= Beginning of Section =

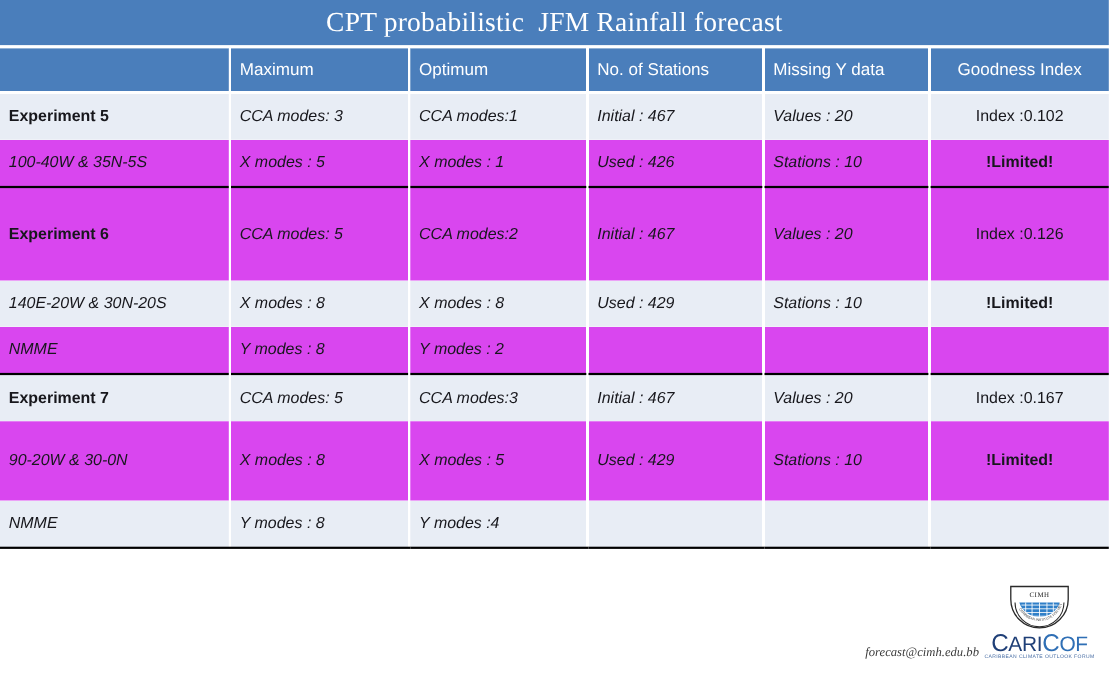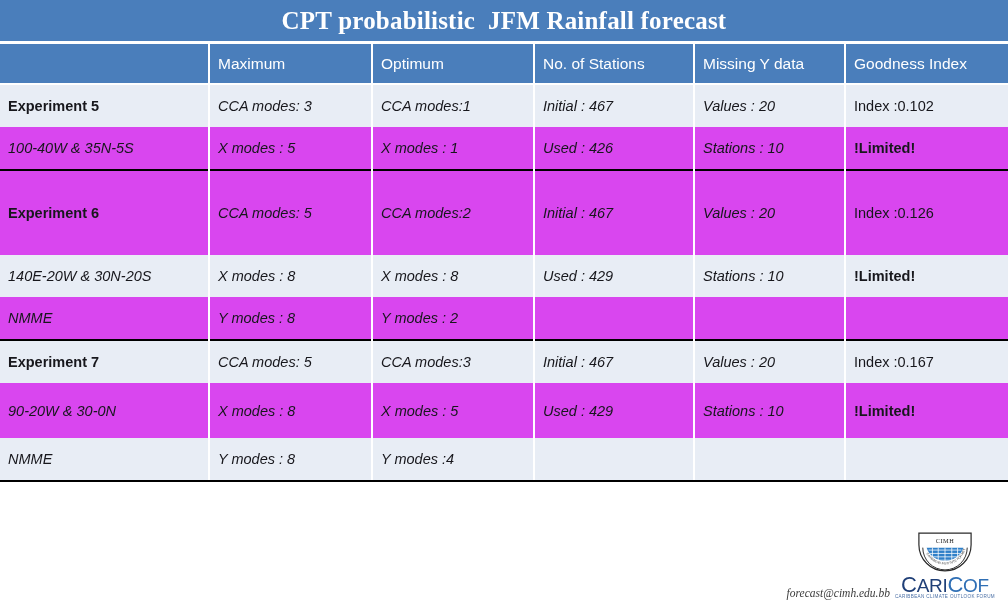--- a/index.html
+++ b/index.html
@@ -36,7 +36,7 @@
   }
   .title-text {
     font-family: "Liberation Serif", serif;
-    font-weight: bold;
+    font-weight: normal;
     font-size: 25px;
     color: #ffffff;
     letter-spacing: 0.2px;

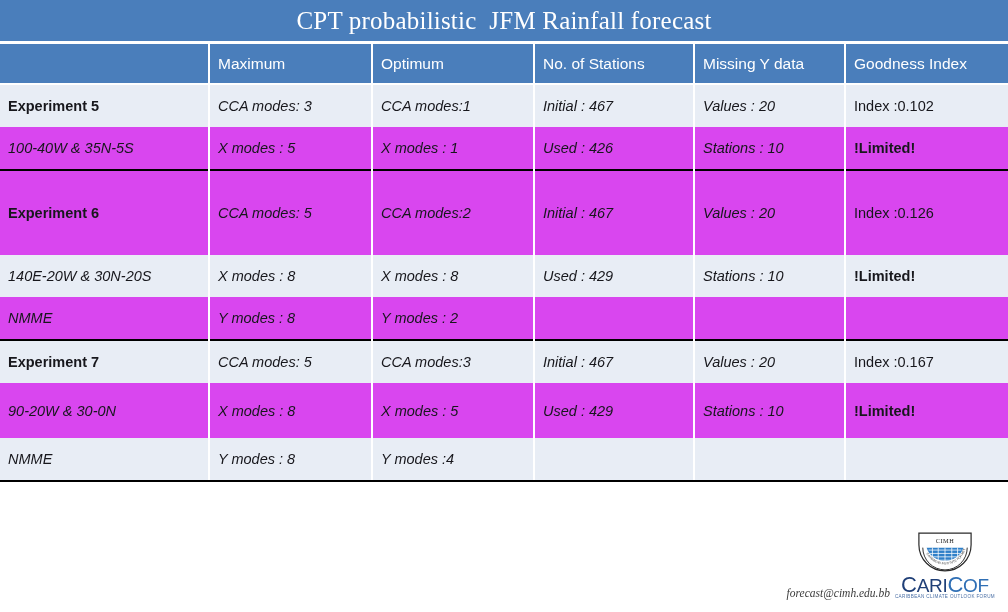--- a/index.html
+++ b/index.html
@@ -62,7 +62,7 @@
     border-left: 0;
     overflow: hidden;
   }
-  .tbl td:last-child, .tbl th:last-child { border-right: 0; }
+  .tbl td:last-child, .tbl th:last-child { border-right: 0; text-align: center; }
 
   
   .hdr th {

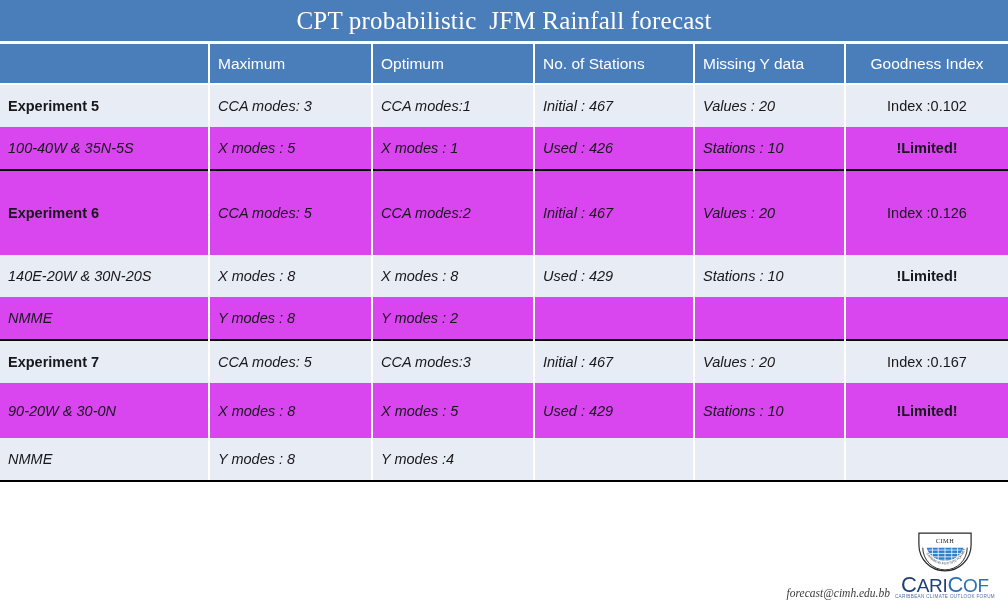--- a/index.html
+++ b/index.html
@@ -105,7 +105,7 @@
   
   tr.h-std td { height: 42px; }
   tr.h-tall td { height: 84px; }
-  tr.h-mid td { height: 55px; }
+  tr.h-mid td { height: 72px; }
 
   
   .footer {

= End of Section =

Write only the number of lines in the material above where the string "height" occurs.

4